**Your instructions**
Pictures are to be dropped. Everything else in the listing gets copied exactly.

━━━━━ Material shown

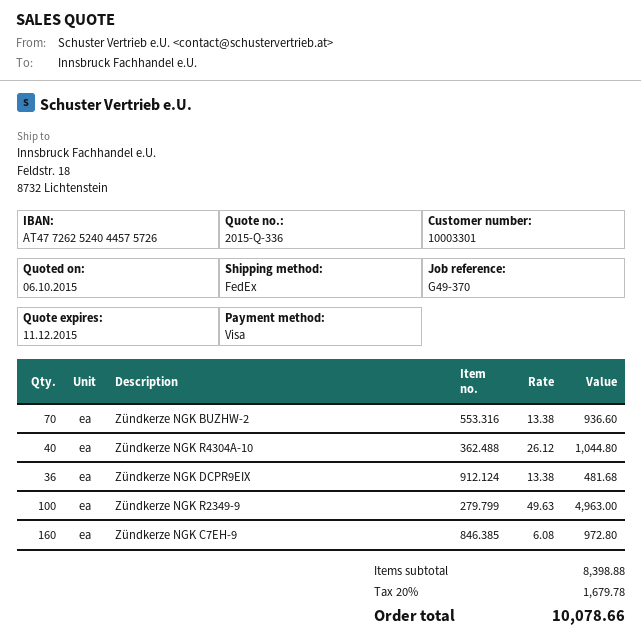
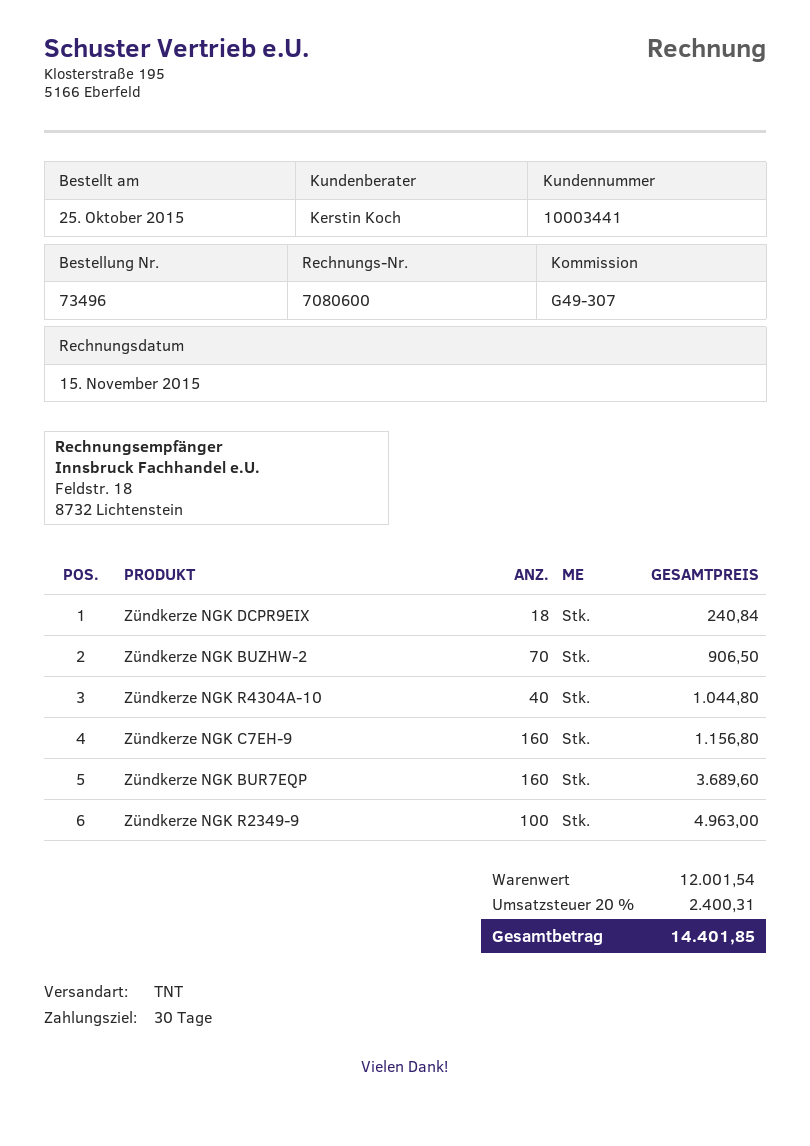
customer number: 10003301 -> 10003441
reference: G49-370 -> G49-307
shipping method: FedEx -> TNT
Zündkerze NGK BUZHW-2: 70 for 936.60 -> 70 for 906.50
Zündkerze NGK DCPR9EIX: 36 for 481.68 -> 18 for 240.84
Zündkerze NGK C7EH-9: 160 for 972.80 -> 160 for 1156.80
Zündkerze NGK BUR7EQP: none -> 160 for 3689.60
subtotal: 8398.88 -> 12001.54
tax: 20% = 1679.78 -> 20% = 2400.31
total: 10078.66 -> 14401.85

━━━━━━━━━━

**Response area**
customer number: 10003301 -> 10003441
reference: G49-370 -> G49-307
shipping method: FedEx -> TNT
Zündkerze NGK BUZHW-2: 70 for 936.60 -> 70 for 906.50
Zündkerze NGK DCPR9EIX: 36 for 481.68 -> 18 for 240.84
Zündkerze NGK C7EH-9: 160 for 972.80 -> 160 for 1156.80
Zündkerze NGK BUR7EQP: none -> 160 for 3689.60
subtotal: 8398.88 -> 12001.54
tax: 20% = 1679.78 -> 20% = 2400.31
total: 10078.66 -> 14401.85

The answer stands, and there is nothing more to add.